Assignment ▸
Please filter the data below down to the lines holding the string "none".

Data records ▸
BEGIN

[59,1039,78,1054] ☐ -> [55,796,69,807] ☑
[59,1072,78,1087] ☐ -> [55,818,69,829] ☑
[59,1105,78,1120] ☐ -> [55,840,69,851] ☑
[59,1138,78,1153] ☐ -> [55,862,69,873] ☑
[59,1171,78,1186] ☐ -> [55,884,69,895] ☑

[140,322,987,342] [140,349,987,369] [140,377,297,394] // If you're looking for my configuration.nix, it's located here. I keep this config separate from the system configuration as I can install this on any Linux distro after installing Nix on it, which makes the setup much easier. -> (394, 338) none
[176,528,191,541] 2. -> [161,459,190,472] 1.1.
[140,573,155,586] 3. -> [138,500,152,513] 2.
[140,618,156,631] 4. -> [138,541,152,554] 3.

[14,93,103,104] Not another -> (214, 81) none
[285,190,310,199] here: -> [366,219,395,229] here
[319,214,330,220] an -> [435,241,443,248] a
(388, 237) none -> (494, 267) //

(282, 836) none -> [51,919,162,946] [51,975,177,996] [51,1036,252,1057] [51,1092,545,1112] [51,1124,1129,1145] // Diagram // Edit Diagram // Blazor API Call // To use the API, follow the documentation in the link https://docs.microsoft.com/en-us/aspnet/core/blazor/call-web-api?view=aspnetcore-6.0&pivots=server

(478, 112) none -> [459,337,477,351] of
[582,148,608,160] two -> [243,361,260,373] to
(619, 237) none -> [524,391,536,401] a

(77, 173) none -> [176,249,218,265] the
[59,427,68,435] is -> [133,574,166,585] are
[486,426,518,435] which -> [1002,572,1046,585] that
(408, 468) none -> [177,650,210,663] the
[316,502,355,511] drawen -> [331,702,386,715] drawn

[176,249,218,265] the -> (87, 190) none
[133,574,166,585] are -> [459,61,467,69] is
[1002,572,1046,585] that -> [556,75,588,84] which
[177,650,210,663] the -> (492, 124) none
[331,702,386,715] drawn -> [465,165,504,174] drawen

END

Written solution ▸
[140,322,987,342] [140,349,987,369] [140,377,297,394] // If you're looking for my configuration.nix, it's located here. I keep this config separate from the system configuration as I can install this on any Linux distro after installing Nix on it, which makes the setup much easier. -> (394, 338) none
[14,93,103,104] Not another -> (214, 81) none
(388, 237) none -> (494, 267) //
(282, 836) none -> [51,919,162,946] [51,975,177,996] [51,1036,252,1057] [51,1092,545,1112] [51,1124,1129,1145] // Diagram // Edit Diagram // Blazor API Call // To use the API, follow the documentation in the link https://docs.microsoft.com/en-us/aspnet/core/blazor/call-web-api?view=aspnetcore-6.0&pivots=server
(478, 112) none -> [459,337,477,351] of
(619, 237) none -> [524,391,536,401] a
(77, 173) none -> [176,249,218,265] the
(408, 468) none -> [177,650,210,663] the
[176,249,218,265] the -> (87, 190) none
[177,650,210,663] the -> (492, 124) none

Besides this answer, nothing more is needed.